The gist of the story is that many people are dining in a very nice dining room at a hotel resort. Then a bat arrives. At first it is unnoticed, but when someone does finally see it,
the shout goes up, everyone runs out of the dining room (except for little Melissa), the maitre 'd throws up his hands in alarm, confers with cooks, begs everyone to come back. They will
take care of the matter in no time. And in fact, all believe that the maitre'd has successfully killed the bat, and life can go on for the vacationers.
Melissa, however, knows better. She had stayed behind, hiding under the table cloth on their table.
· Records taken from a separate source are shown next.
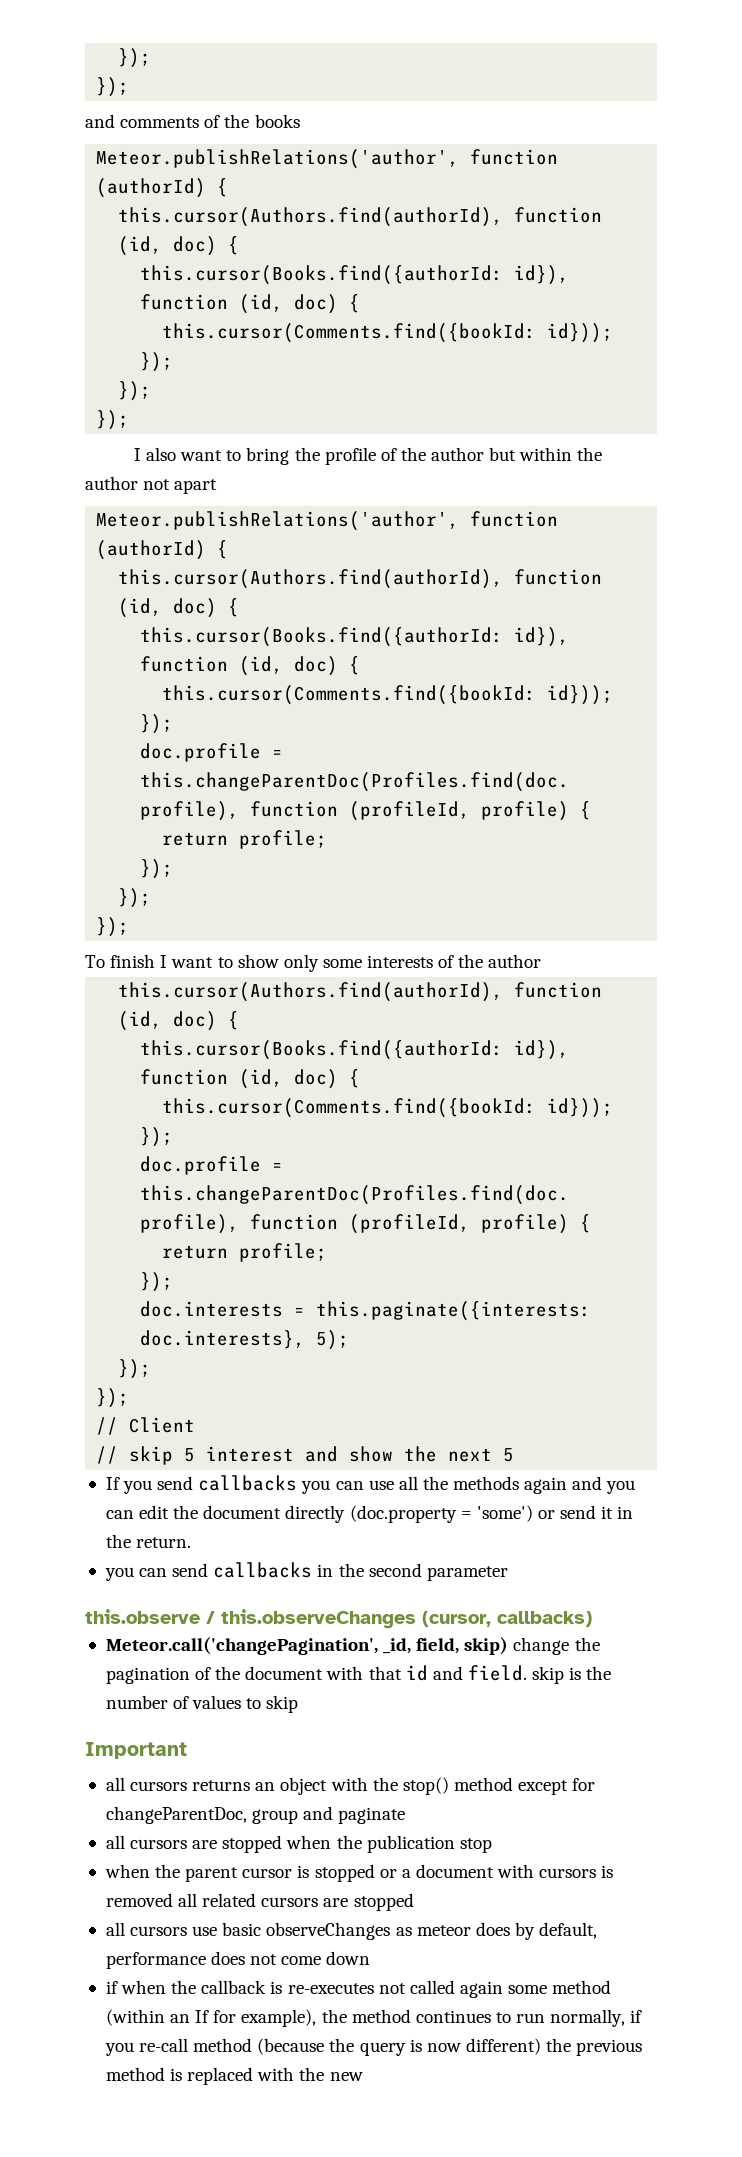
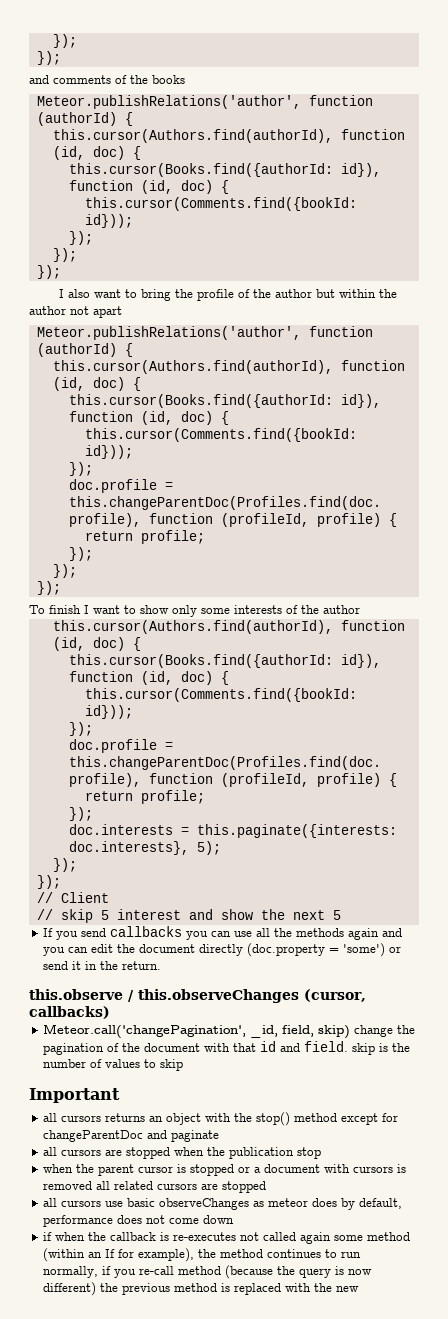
[104,1562,508,1581] // you can send callbacks in the second parameter -> (162, 965) none
[105,1806,299,1824] changeParentDoc, group -> [43,1130,144,1142] changeParentDoc

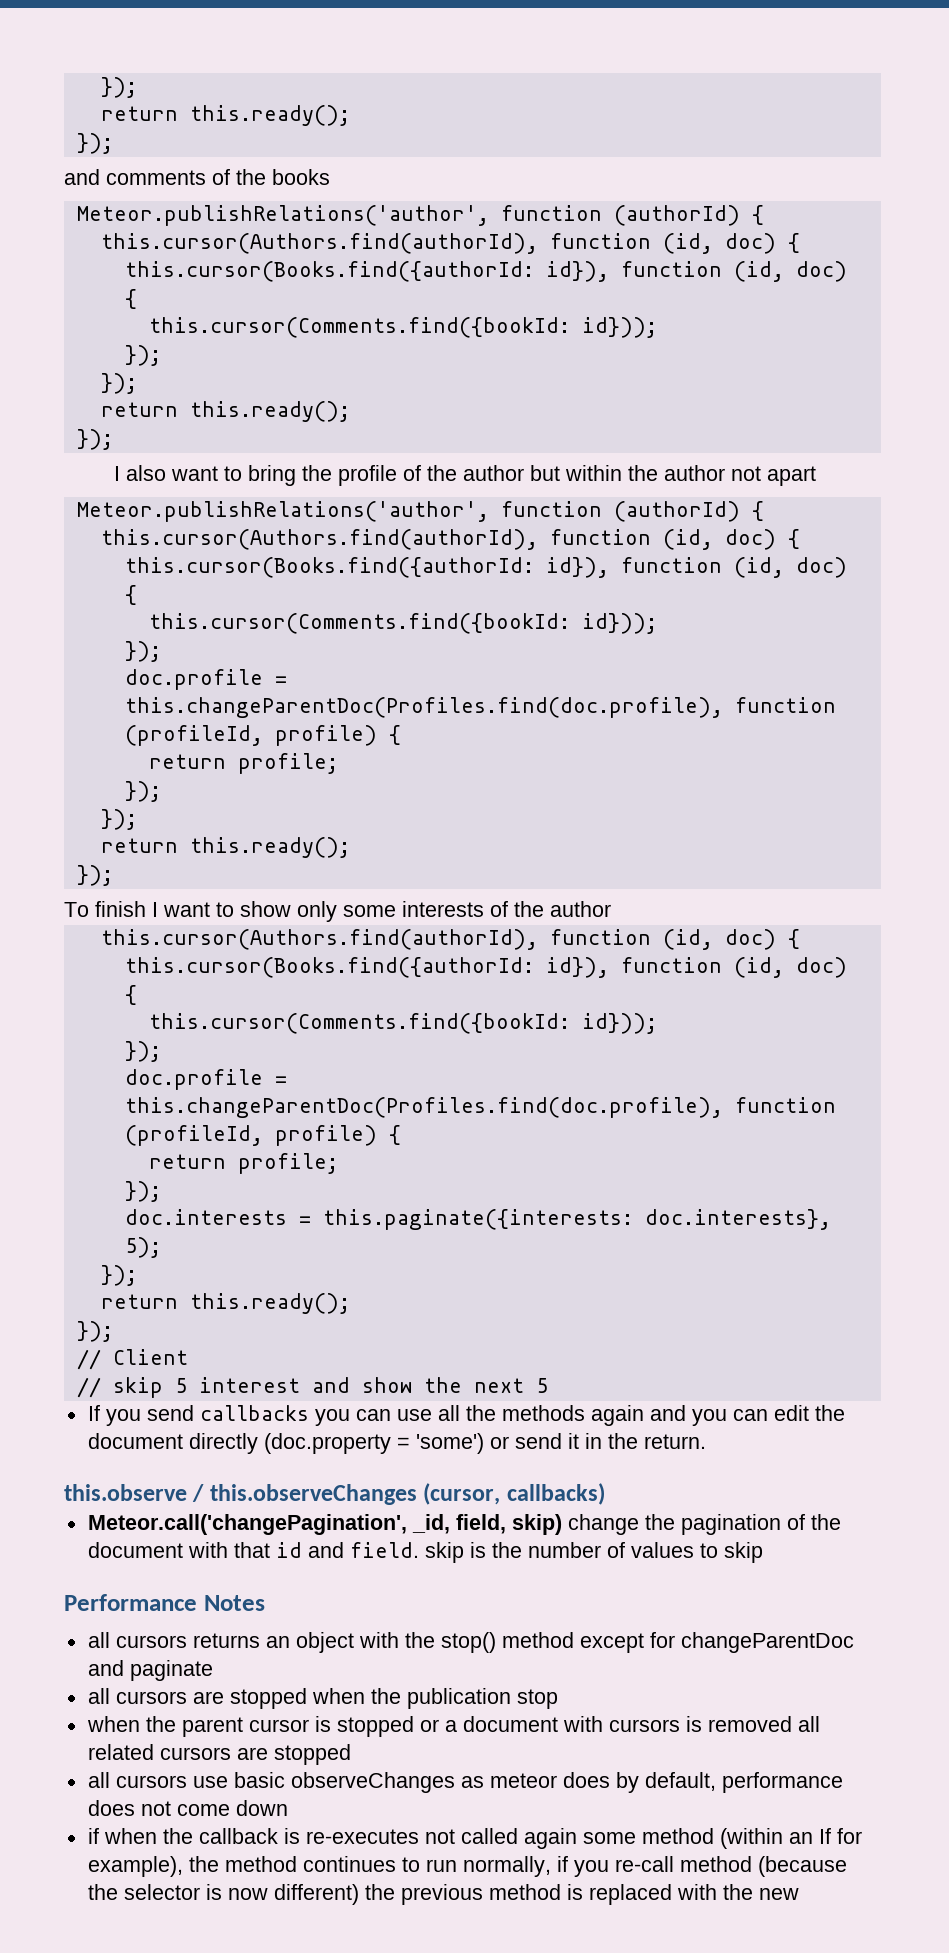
[52,34,77,48] }); -> [100,77,137,98] [100,105,350,126] }); // return this.ready();
(77, 255) none -> [100,401,350,422] // return this.ready();
(77, 571) none -> [100,837,350,858] // return this.ready();
(77, 865) none -> [100,1293,350,1314] // return this.ready();
[29,1088,120,1103] Important -> [64,1594,265,1611] Performance Notes
[299,1268,332,1278] query -> [123,1884,200,1900] selector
She sees the bat still flapping on the floor, "and she alone thought how the bat might
feel." Melissa was the weird one in school, and Melissa was the one in the large family of her brothers and her sisters, and her cousins, and her uncles, and her aunts (apologies to Gilbert and Sullivan) who decided to commune with nature on this trip more often than communing with the relatives. "She noticed, quiet, a thousand things or more. A cardinal on a telephone wire,
that the third swing on the left was higher, a padlocked gate, some lichen on a stone, a high-up bird's nest, which she left alone."
When the rest of the crowd believes it is safe to come back in, and also around the same time, notices that Melissa is missing, they enter into the dining room finding the bat still alive.
The cry went up: "Shoot it! Hit it! Throw a knife! But Melissa crouched there in the dark, saying 'Come on, bat'.
And so she opens the emergency door, and the bat is free.
I want to tell you the entire story, but that is probably against the rules. I have to say it is one of the most spiritually beautiful books I have in my collection. It has
brought tears to my eyes. No child should be left behind without this story in his/her life.
I am stunned to see that it appears to be no longer in print and that only one other person has reviewed this book. I can only believe that it must be because when it was first printed in
1997 Amazon was not yet well known or well visited.
Note to publishers: Please bring it back.